WHAT YOU HAVE TO DO:
The result should be the lines from the one that contains "padding-left: none ->" to the final line of the entries below, copied exactly and with no pictures.

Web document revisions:
++++++

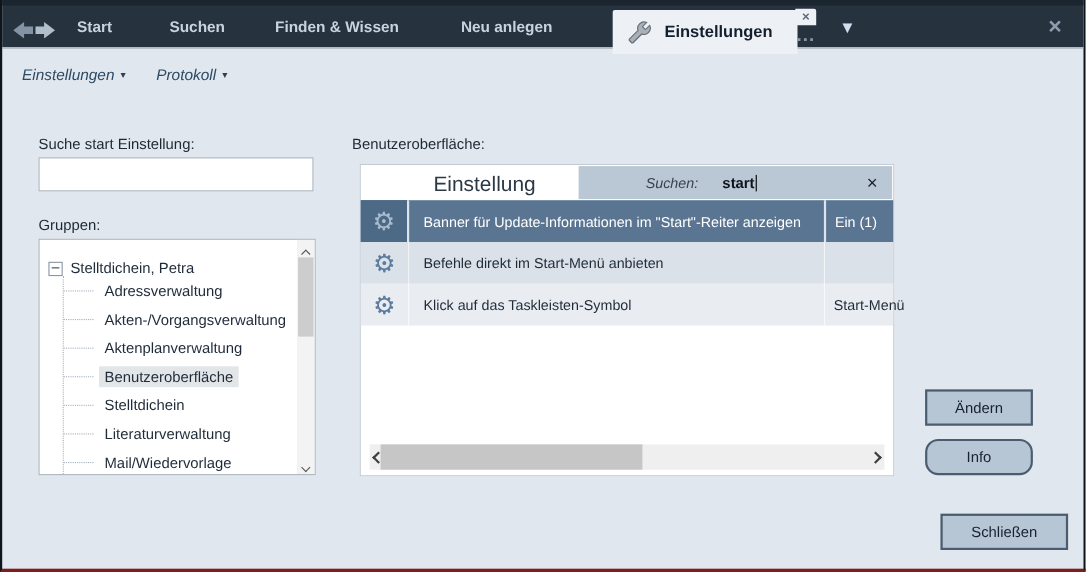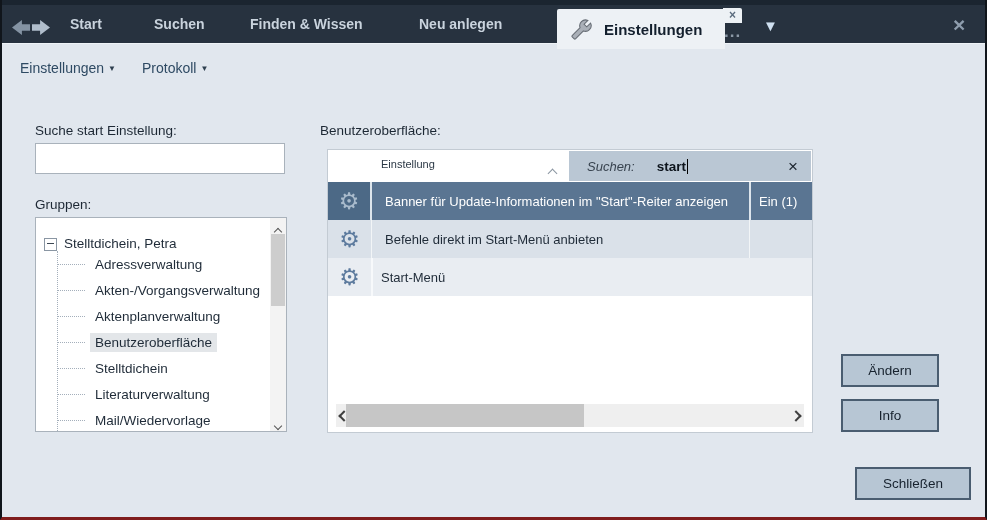"Einstellungen ▼" .menubar { font-style: none -> italic }
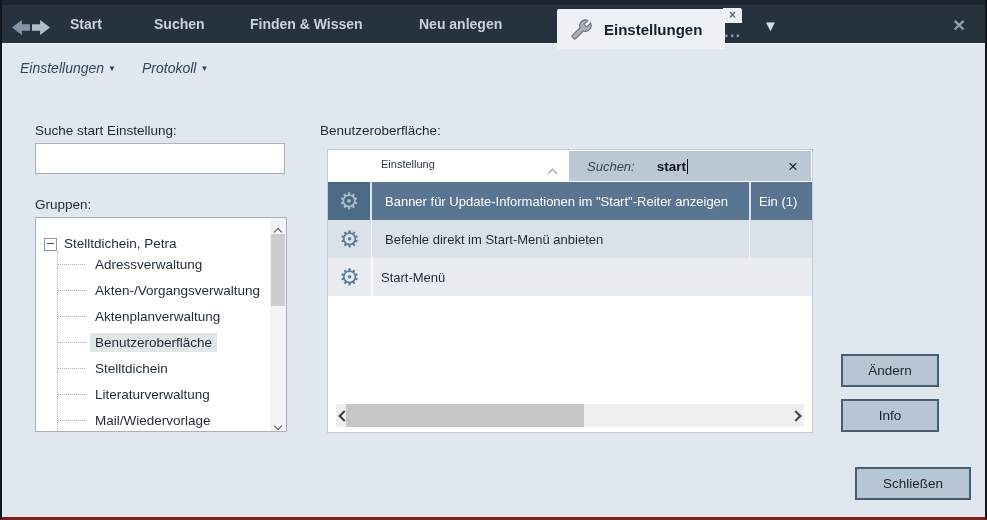"Einstellung" .th-label { font-size: 11px -> 19px; left: 53px -> 66px }
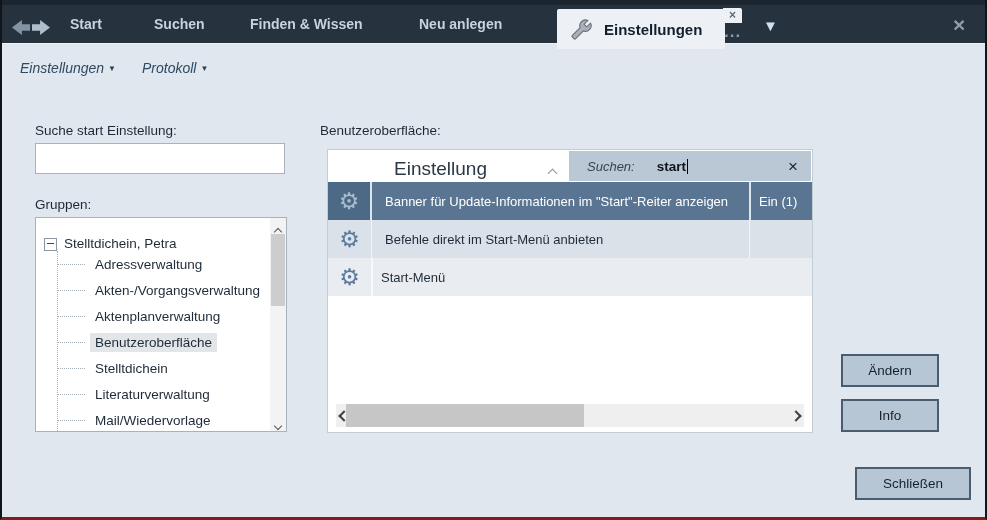"Suchen:" .tsearch { padding-left: none -> 43px }
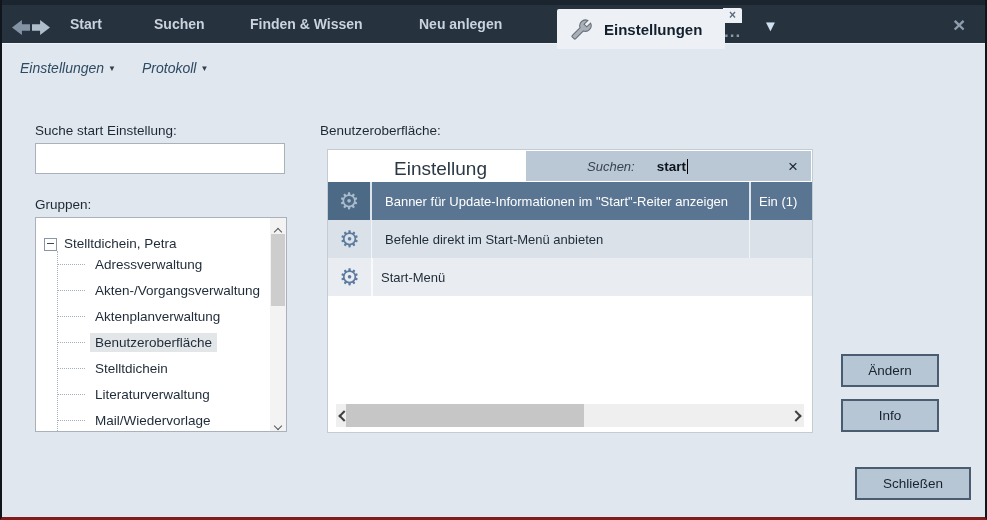"Klick auf das Taskleisten-Symbol" div.textcell { html: none -> <div>Klick auf das Taskleisten-Symbol</div> }
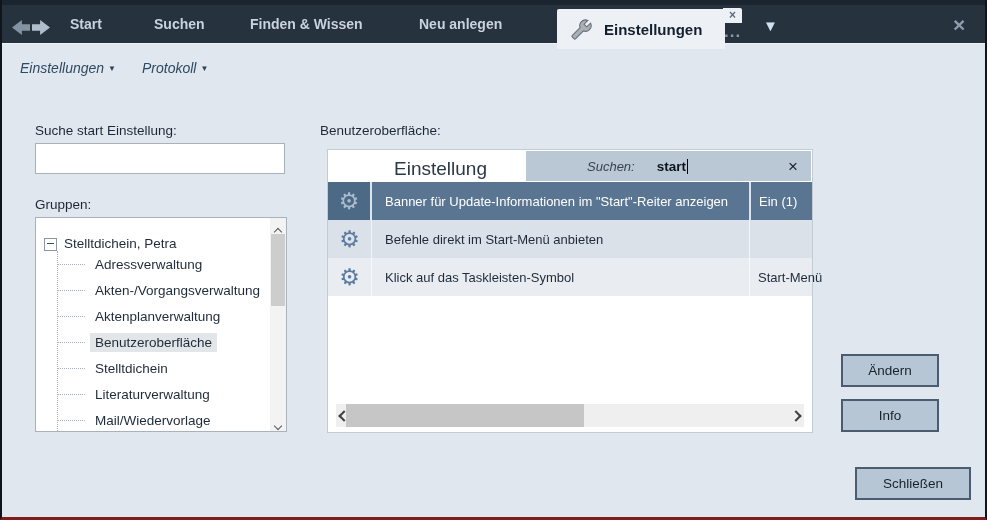"Info" .btn.info { border-radius: none -> 12px }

++++++

SOLVED PROBLEM:
"Suchen:" .tsearch { padding-left: none -> 43px }
"Klick auf das Taskleisten-Symbol" div.textcell { html: none -> <div>Klick auf das Taskleisten-Symbol</div> }
"Info" .btn.info { border-radius: none -> 12px }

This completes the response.